FORT MYERS, Fla. – The Major League Baseball free-agent market of 2017-18 will be remembered as historically glacial for players looking for extravagant long-term contracts. But to the bargain-hunting Twins, it's been a bonfire like none other.
The Twins on Saturday agreed to a one-year contract that guarantees only $12 million to former St. Louis righthander Lance Lynn, one of the more accomplished pitchers in this free-agent class and another clear upgrade to what was one of the AL's worst rotations a year ago. According to two sources with knowledge of the deal, the contract also contains bonus clauses that could pay Lynn an additional $2 million.
Lynn's signing might also short-circuit what was shaping up as a heated competition, among at least five candidates, for a spot in the Twins rotation.
Once he passes a physical, Lynn will become the seventh free agent signed during this offseason by the Twins, an unheard-of level of player acquisition for a franchise normally reticent about plunging into the open market, and a move that will make this year's team the costliest in franchise history, by far.
And yet Lynn, like Logan Morrison, the first baseman who signed with the Twins on Feb. 28, represents an amazing discount on his original asking price. The website Baseball Trade Rumors ranked Lynn as its ninth-most-prized free agent, predicting he would sign for $56 million over four seasons.
Instead, the Twins receive a 30-year-old who has been a double-digit winner with the Cardinals five times, and owns a 3.38 ERA in 183 career games, at almost 80 percent off. Lynn missed the 2016 season after undergoing Tommy John surgery to replace a ligament in his right elbow, but he bounced back to start 33 games for St. Louis last year, going 11-8 with a 3.43 ERA.
Lynn became a free agent in November but has remained unsigned during a shockingly slow market for veteran free agents. The righthander, who declined a $17.4 million qualifying offer from St. Louis in November, apparently decided to accept a one-year deal from the Twins and re-enter the market again next winter.
He will join Morrison, relievers Zach Duke, Fernando Rodney and Addison Reed, and fellow starters Anibal Sanchez and Michael Pineda as free-agent acquisitions who could cost the Twins as little as $54.5 million overall, or barely one-third as much as the Padres committed to Eric Hosmer. Only Reed and Pineda are guaranteed any money from the Twins in 2019, and none are under contract for 2020.
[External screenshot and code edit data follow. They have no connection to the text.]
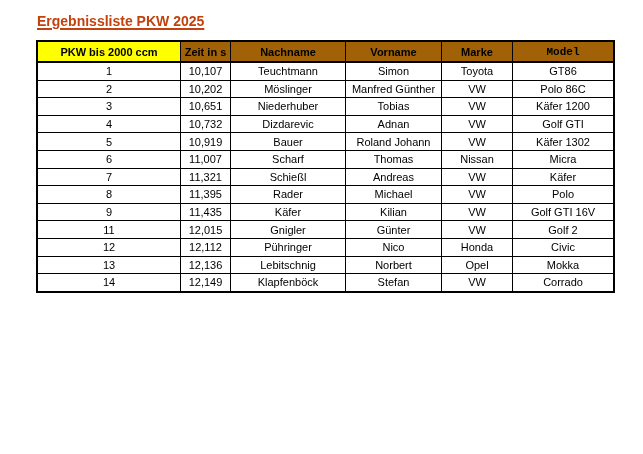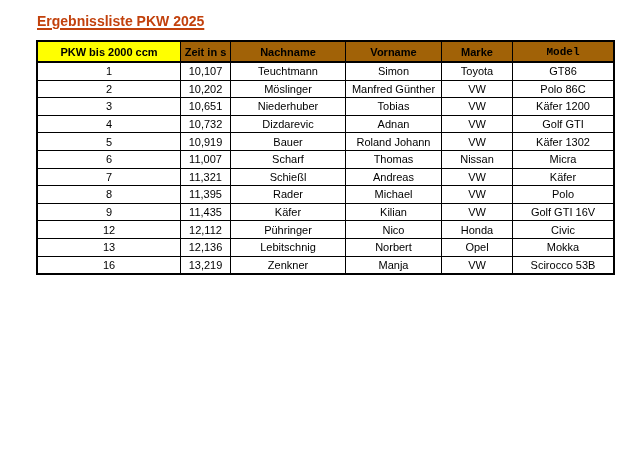--- a/index.html
+++ b/index.html
@@ -152,6 +152,14 @@
         <td>Golf GTI 16V</td>
       </tr>
       <tr>
+        <td>11</td>
+        <td>12,015</td>
+        <td>Gnigler</td>
+        <td>Günter</td>
+        <td>VW</td>
+        <td>Golf 2</td>
+      </tr>
+      <tr>
         <td>12</td>
         <td>12,112</td>
         <td>Pühringer</td>

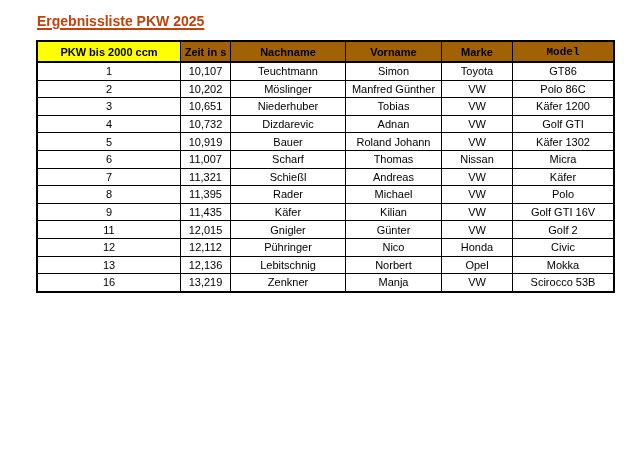--- a/index.html
+++ b/index.html
@@ -176,6 +176,14 @@
         <td>Mokka</td>
       </tr>
       <tr>
+        <td>14</td>
+        <td>12,149</td>
+        <td>Klapfenböck</td>
+        <td>Stefan</td>
+        <td>VW</td>
+        <td>Corrado</td>
+      </tr>
+      <tr>
         <td>16</td>
         <td>13,219</td>
         <td>Zenkner</td>

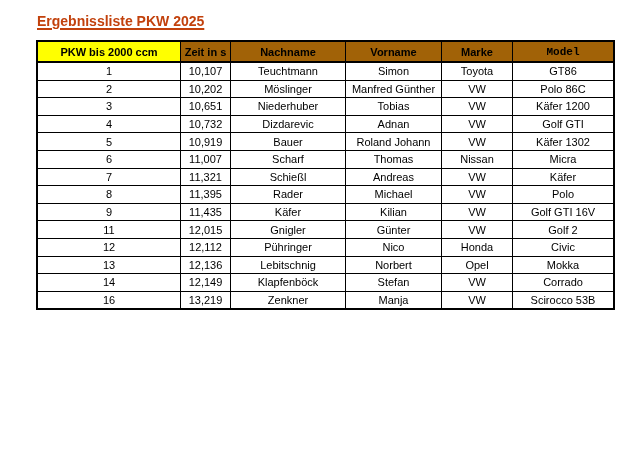--- a/index.html
+++ b/index.html
@@ -183,14 +183,6 @@
         <td>VW</td>
         <td>Corrado</td>
       </tr>
-      <tr>
-        <td>16</td>
-        <td>13,219</td>
-        <td>Zenkner</td>
-        <td>Manja</td>
-        <td>VW</td>
-        <td>Scirocco 53B</td>
-      </tr>
     </tbody>
 </table>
Derek Falvey, the Twins chief baseball officer, said upon signing Morrison to a pennies-on-the-dollar $6.5 million contract that he didn't expect another signing this spring — but he couldn't rule it out, either. "Until we're playing games, there are conversations to be had, and we're not going to shut them out. I'm not going to turn my phone off," said Falvey, who was unavailable for comment Saturday. "We'll stay in touch."
Adding Lynn plumps the Twins' 2018 payroll to roughly $130 million, shattering their previous high of $113.5 million on Opening Day 2011. That will likely rank about 18th in MLB this year.
There is an additional cost to this pickup, however. Under MLB rules, because Lynn was tendered, and declined, a $17.4 million qualifying offer from the Cardinals in November, the Twins will forfeit their third-round pick, No. 95 overall, in next June's draft. (The Twins keep picks 20, 60 and 75, however.) They will also lose $500,000 in their international free-agent budget.
Jose Berrios, Kyle Gibson and Jake Odorizzi, the righthander acquired in a trade with Tampa Bay shortly after training camp opened, figure to occupy three spots, with Gibson perhaps holding the most tenuous grasp on a job. Ervin Santana will return from surgery on his pitching hand in May, the Twins expect, and they will mostly use a four-man rotation until he's back.
Lynn now slots into that rotation, too, a development that seemingly leaves Adalberto Mejia, Phil Hughes, Tyler Duffey, Anibal Sanchez and rookies Stephen Gonsalves and Aaron Slegers without a regular job with the Twins.